4° Pour l'application du présent article, l'emploi auquel la personne handicapée pourrait accéder s'entend d'une activité professionnelle lui conférant les avantages reconnus aux travailleurs par la législation du travail et de la sécurité sociale.
5° Sont compatibles avec la reconnaissance d'une restriction substantielle et durable pour l'accès à l'emploi :
a) L'activité à caractère professionnel exercée en milieu protégé par un demandeur admis au bénéfice de la rémunération garantie mentionnée à l'article L. 243-4 du code de l'action sociale et des familles ;
b) L'activité professionnelle en milieu ordinaire de travail pour une durée de travail inférieure à un mi-temps, dès lors que cette limitation du temps de travail résulte exclusivement des effets du handicap du demandeur ;
c) Le suivi d'une formation professionnelle spécifique ou de droit commun, y compris rémunérée, résultant ou non d'une décision d'orientation prise par la commission des droits et de l'autonomie des personnes handicapées mentionnée à l'article L. 241-5 du code de l'action sociale et des familles.
Le premier juge, après description de l'état de santé de la requérante (cf page 2 du jugement), relève que la mesure d'instruction (consultation opérée le 20 janvier 2021) caractérise un taux d'incapacité inférieur à 50 %.

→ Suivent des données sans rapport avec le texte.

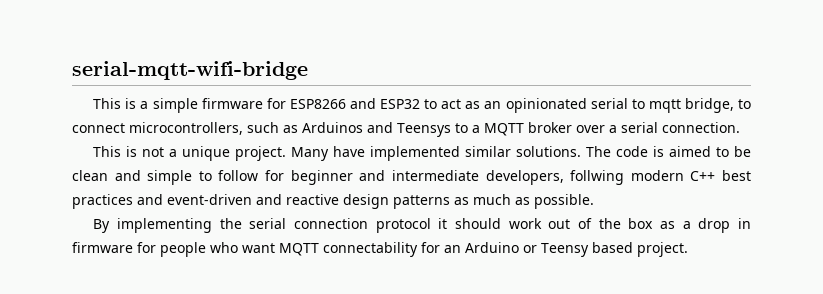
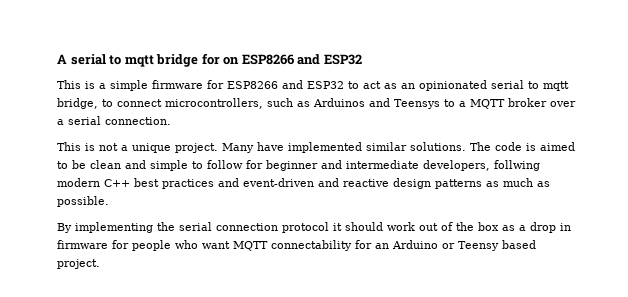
- serial-mqtt-wifi-bridge
+ A serial to mqtt bridge for on ESP8266 and ESP32

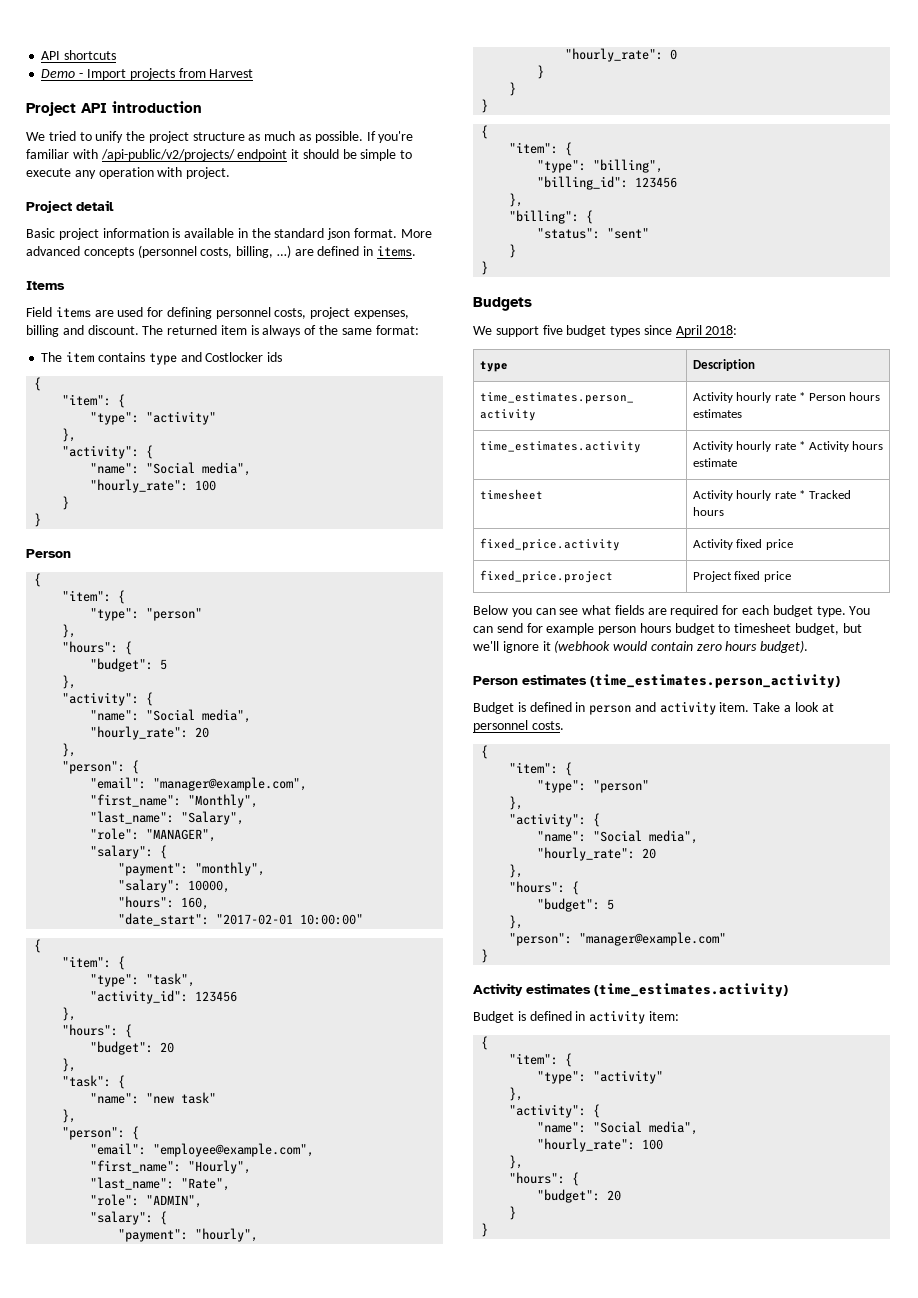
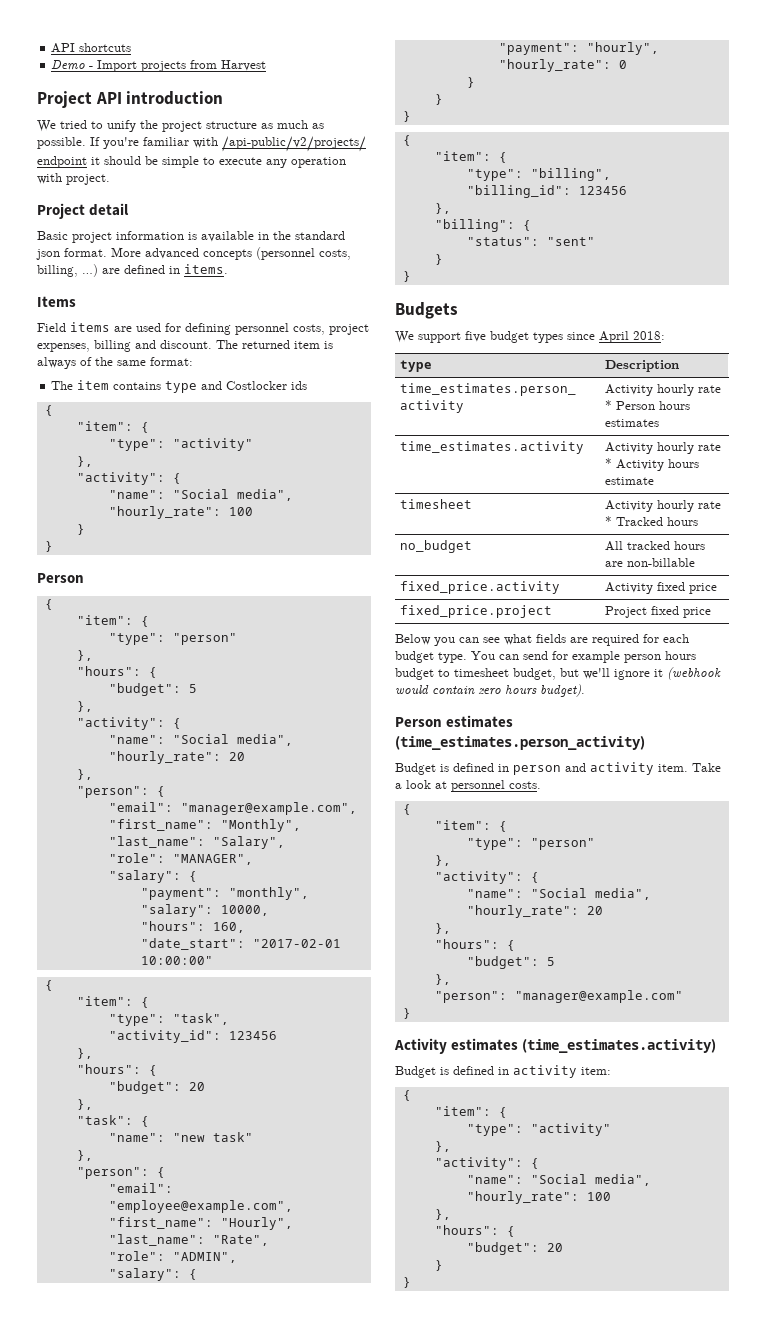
+ no_budget | All tracked hours are non-billable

Aucun des éléments médicaux produits par la requérante au soutien de son recours ne permet de remettre en cause la conclusion motivée du médecin consultant, conforme à celle faite par l'équipe pluridisciplinaire de la CDAPH et ce à la date laquelle doit s'apprécier la situation.
Ces éléments et ceux non contraires du premier juge justifient la confirmation de la décision déférée.
PAR CES MOTIFS
La Cour
Confirme le jugement du 9 février 2021 du pôle social du Tribunal judiciaire de Montpellier ;
Laisse les dépens du présent recours à la charge du requérant.